Given a dataframe df
as follows:
df = pd.DataFrame([{'date': '2021-10-1',
'pct1': -0.039473959,
'pct2': -0.039473959,
'pct3': -0.032095057,
'pct4': -0.106310578,
'pct5': -0.039473959},
{'date': '2021-10-2',
'pct1': 0.222111128,
'pct2': 0.042484279,
'pct3': 0.108269001,
'pct4': -0.050188884,
'pct5': 0.042484279},
{'date': '2021-10-3',
'pct1': -0.0131719,
'pct2': 0.051357438,
'pct3': 0.051357438,
'pct4': 0.130772264,
'pct5': 0.051357438},
{'date': '2021-10-4',
'pct1': 0.092982799,
'pct2': 0.092982799,
'pct3': 0.092982799,
'pct4': 0.147102302,
'pct5': 0.092982799}])
Out:
date pct1 pct2 pct3 pct4 pct5
0 2021-10-1 -0.039474 -0.039474 -0.032095 -0.106311 -0.039474
1 2021-10-2 0.222111 0.042484 0.108269 -0.050189 0.042484
2 2021-10-3 -0.013172 0.051357 0.051357 0.130772 0.051357
3 2021-10-4 0.092983 0.092983 0.092983 0.147102 0.092983
I hope to row-wisely count the number of values based on the following logic:
- if value is in the interval of
-0.02 ≤ x ≤ 0.02
, then count tokeep_same
column; - if value is in the interval of
x < -0.02
, then count todecrease
column; - if value is in the interval of
x > 0.02
, then count toincrease
column;
The expected result will like:
date decrease keep_same increase
0 2021-10-1 5 0 0
1 2021-10-2 1 0 4
2 2021-10-3 0 1 4
3 2021-10-4 0 0 5
My idea is as follows, at first step replace values of df with 0, -1 and 1 according the conditions above, then count them row-wisely:
pct_df = df.filter(regex='^pct')
conds = [pct_df.values > 0.02, -0.02 <= pct_df.values <= 0.02, pct_df.values < -0.02]
choices = [1, 0, -1]
pd.DataFrame(np.select(conds, choices, default=np.NaN),
index=pct_df.index,
columns=pct_df.columns)
How could I acheive that?

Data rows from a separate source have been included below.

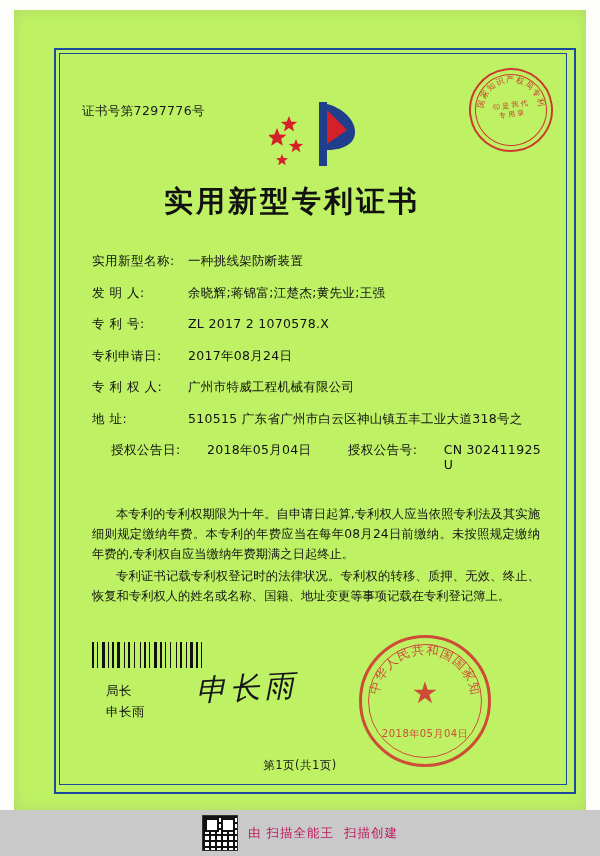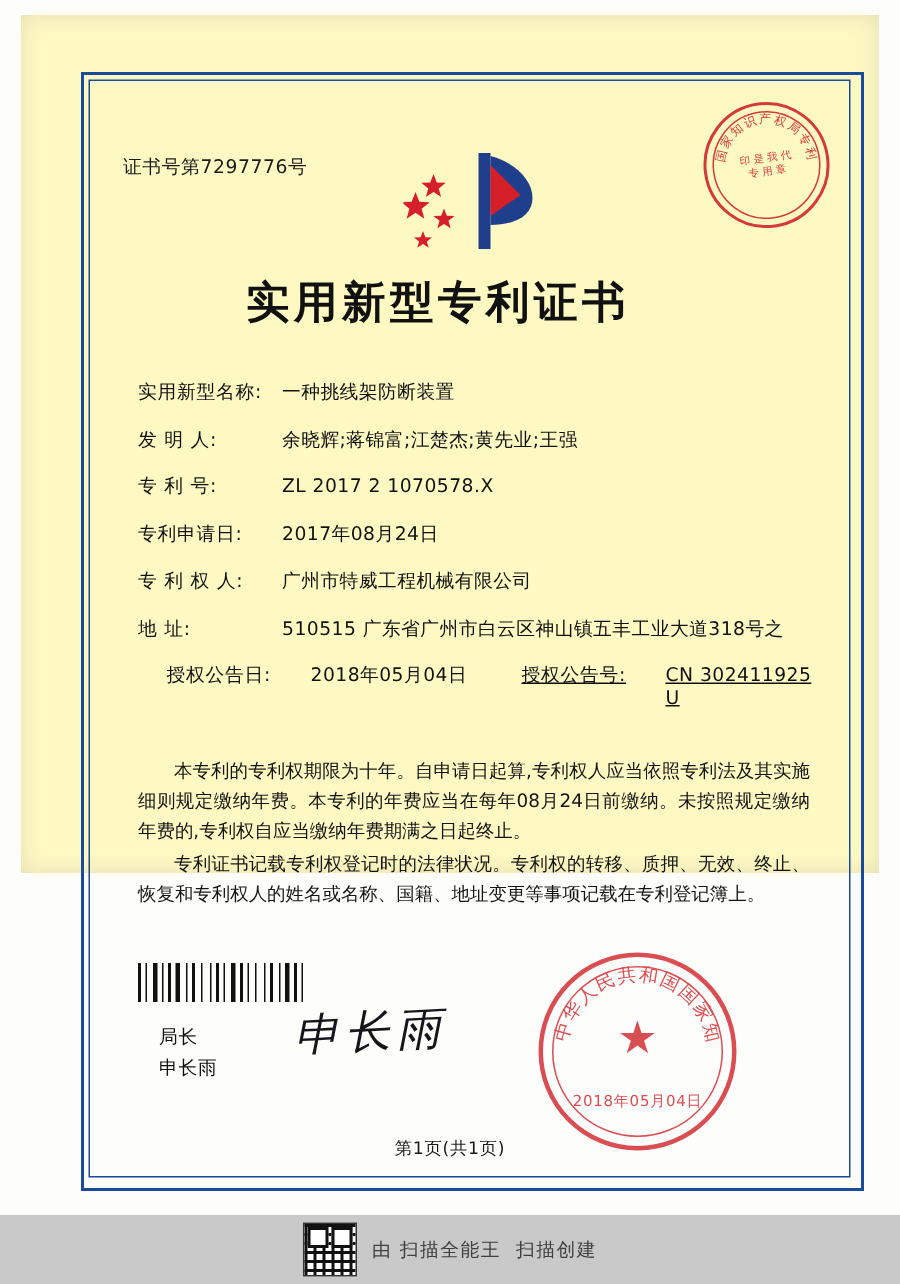--- a/index.html
+++ b/index.html
@@ -23,8 +23,8 @@
   .paper {
     position: absolute;
     left: 14px; top: 10px;
-    width: 572px; height: 572px;
-    background: #fef9c3;
+    width: 572px; height: 800px;
+    background: #bef264;
     box-shadow: inset 0 0 14px rgba(120,120,110,0.20);
   }
   .border-outer {

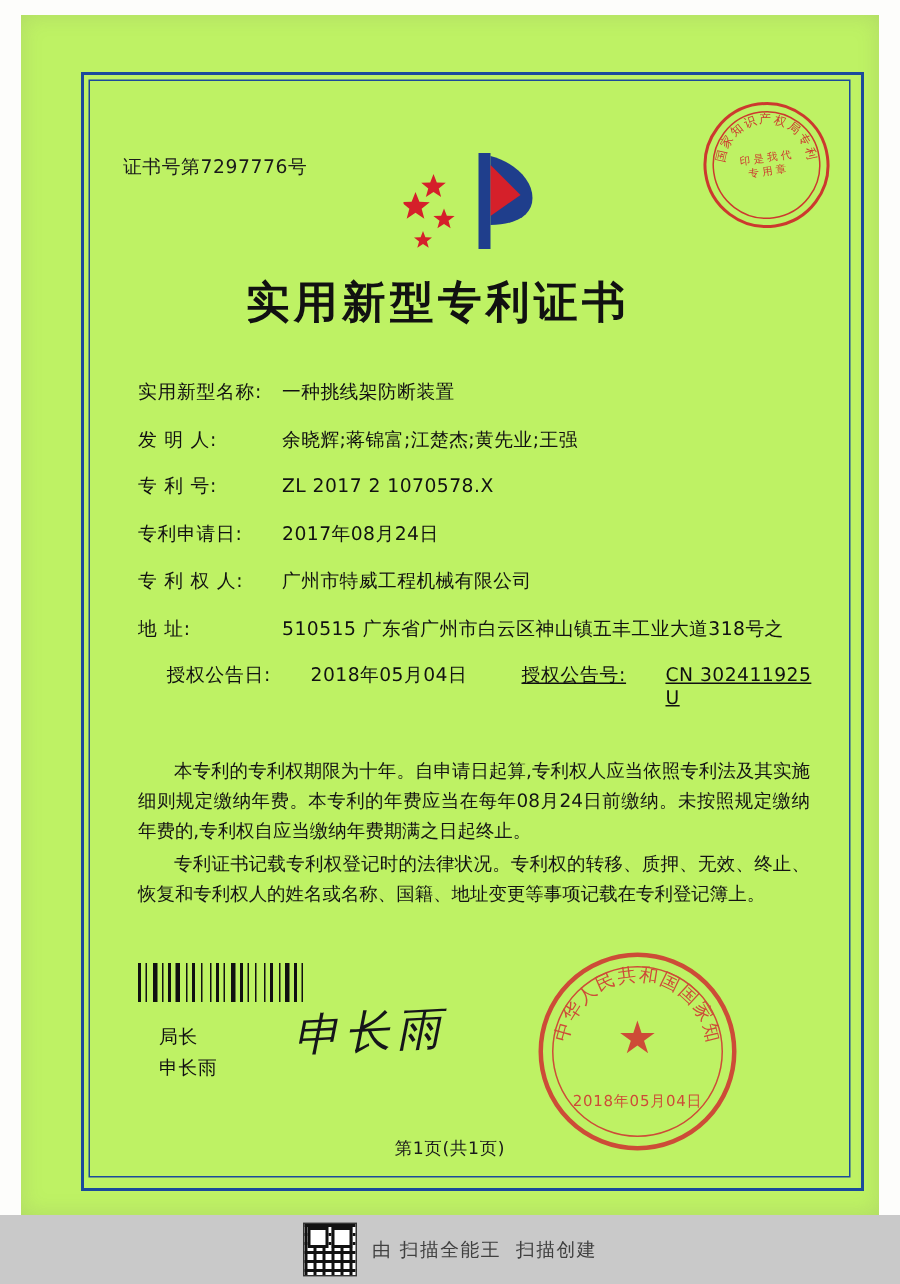--- a/index.html
+++ b/index.html
@@ -122,7 +122,7 @@
   }
   .row-two { display: flex; margin-left: 19px; }
   .row-two .col-a { width: 252px; display: flex; }
-  .row-two .col-b { display: flex; text-decoration: underline; }
+  .row-two .col-b { display: flex; }
   .row-two .col-b .field-label { width: 96px; flex: 0 0 96px; }
 
   

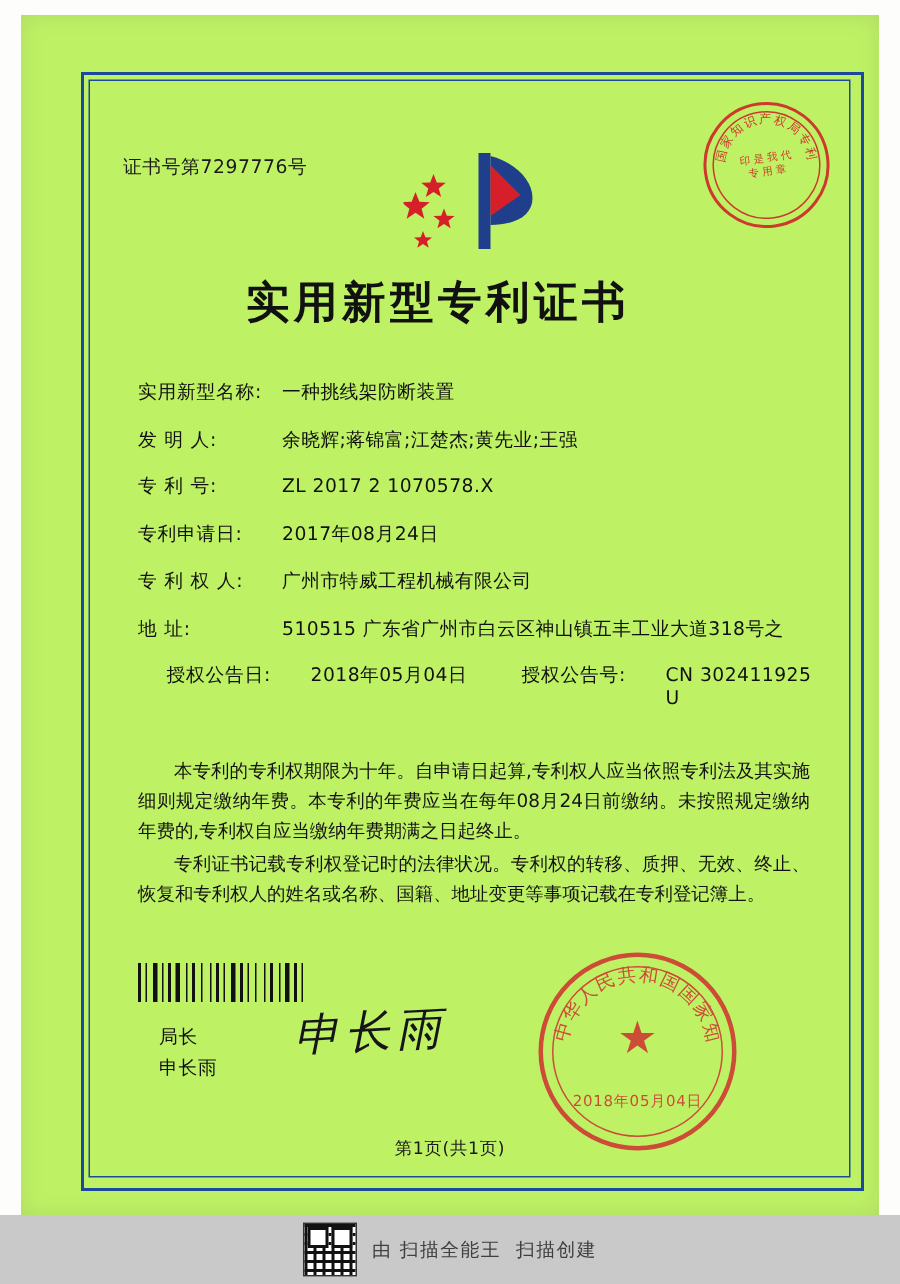--- a/index.html
+++ b/index.html
@@ -250,7 +250,7 @@
   .qr::after { right: 2px; top: 2px; }
   .scan-text {
     font-size: 12.5px;
-    color: #404040;
+    color: #be185d;
     letter-spacing: 1px;
   }
 </style>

Thanks.
CodePudding user response:
For condition is necessary chain it by &
for between values, then is defined new columns names and in loop are asigned counts by sum
, for new DataFrame is filtered only on date
column:
pct_df = df.filter(regex='^pct')
conds = [pct_df.values > 0.02,
(pct_df.values >= -0.02) & (pct_df.values <= 0.02),
pct_df.values < -0.02]
cols = ['decrease', 'keep_same', 'increase']
df1 = df[['date']].copy()
for c, m in zip(cols, conds):
df1[c] = m.sum(axis=1)
print (df1)
date decrease keep_same increase
0 2021-10-1 0 0 5
1 2021-10-2 4 0 1
2 2021-10-3 4 1 0
3 2021-10-4 5 0 0
CodePudding user response:
If you don't have a problem with assigning these one by one you can simply use
df['decrease'] = (pct_df.values < -0.02).sum(axis=1)
df['keep_same'] = (-0.02 <= pct_df.values <= 0.02).sum(axis=1)
df['increase'] = (pct_df.values > 0.02).sum(axis=1)
You already created the boolean values. Summing over axis 1 makes your row wise calculation complete.